Narrative is another powerful factor within Moni’s photography, and this is also brought to the fore within the pieces offered in this exhibition. Take for example Robotoca, Almost Real, and The Mask We All Wear. All offer up ideas of identity, place and self-image in an increasingly technological world where the demands to reveal all perhaps causes us to react with a greater desire to hide, while the pressure to conform evokes the need to be strikingly  different.

Moods and desire as also powerfully incorporated into these works in a variety of ways, from the direct – as with Captured, with its strong portrayal of erotic desire -, through the almost wistful subtext contained within InnocentThe Look and (to a degree) Wet.

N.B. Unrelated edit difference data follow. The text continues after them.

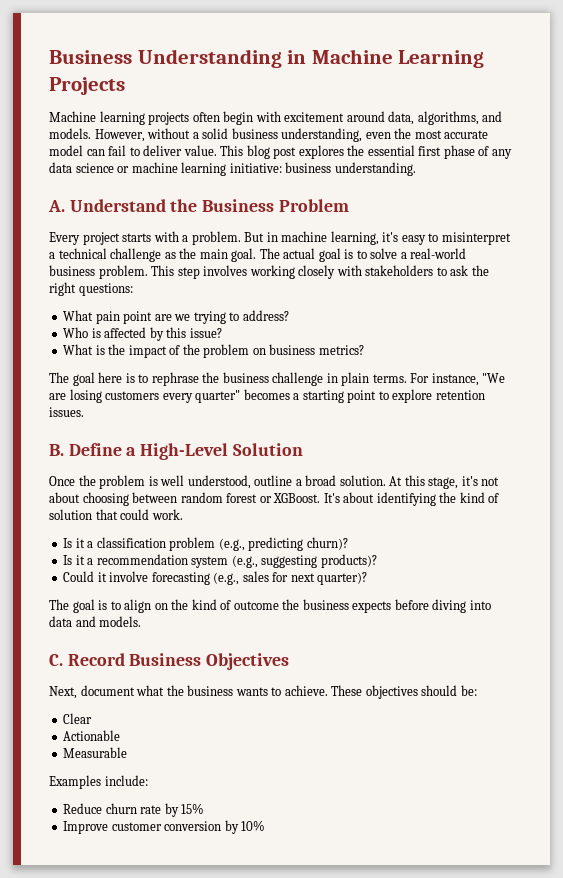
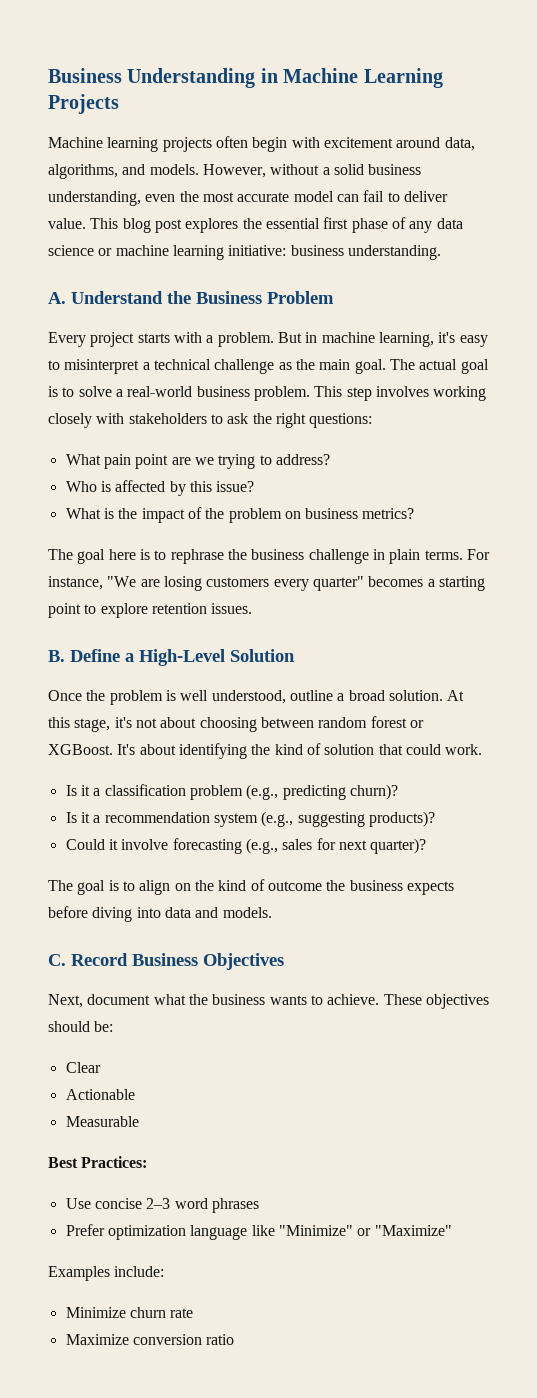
+ Best Practices:
+ Use concise 2–3 word phrases
+ Prefer optimization language like "Minimize" or "Maximize"
- Reduce churn rate by 15%
- Improve customer conversion by 10%
+ Minimize churn rate
+ Maximize conversion ratio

Nitroglobus Roof Gallery: Changing Moods

There is also something else within these images which is salient for the times in which we live. It is an over-arching narrative that collectively runs through all of them and which, in so doing, completely alters the perspective they present. This is entirely intentional on Moni’s part, as Dido explains in the liner notes accompanying the exhibition:

Moni presents work that shows how her ‘Doll’ is created. She uses artificial arms, legs and face to illustrate this process. Moni gets the impression in SL women are often treated like Dolls; pampered, loved and dumped after usage.

When viewed with this in mind, the context of the images presented in Changing Moods is dramatically altered. We are no longer in the mindspace of personal thoughts, moods, and desires, but have stepped into that questionable space of how – as Dido notes – women can so often  be regarded and treated as objects. Thus is the subtext present within the images dramatically shifted. Take the way in which Captured, for  example, moves from being a sensually secretive desire within the mind of the subject to become a darker voyeuristic (and subjegative) desire to see a woman so helpless on the part of an observer.

Nitroglobus Roof Gallery: Changing Moods

Evocative, provocative, challenging and captivating is another stunning exhibition of photography by an exceptionally talented artist, Changing Moods is open through until the end of October 2018, and one not to be missed.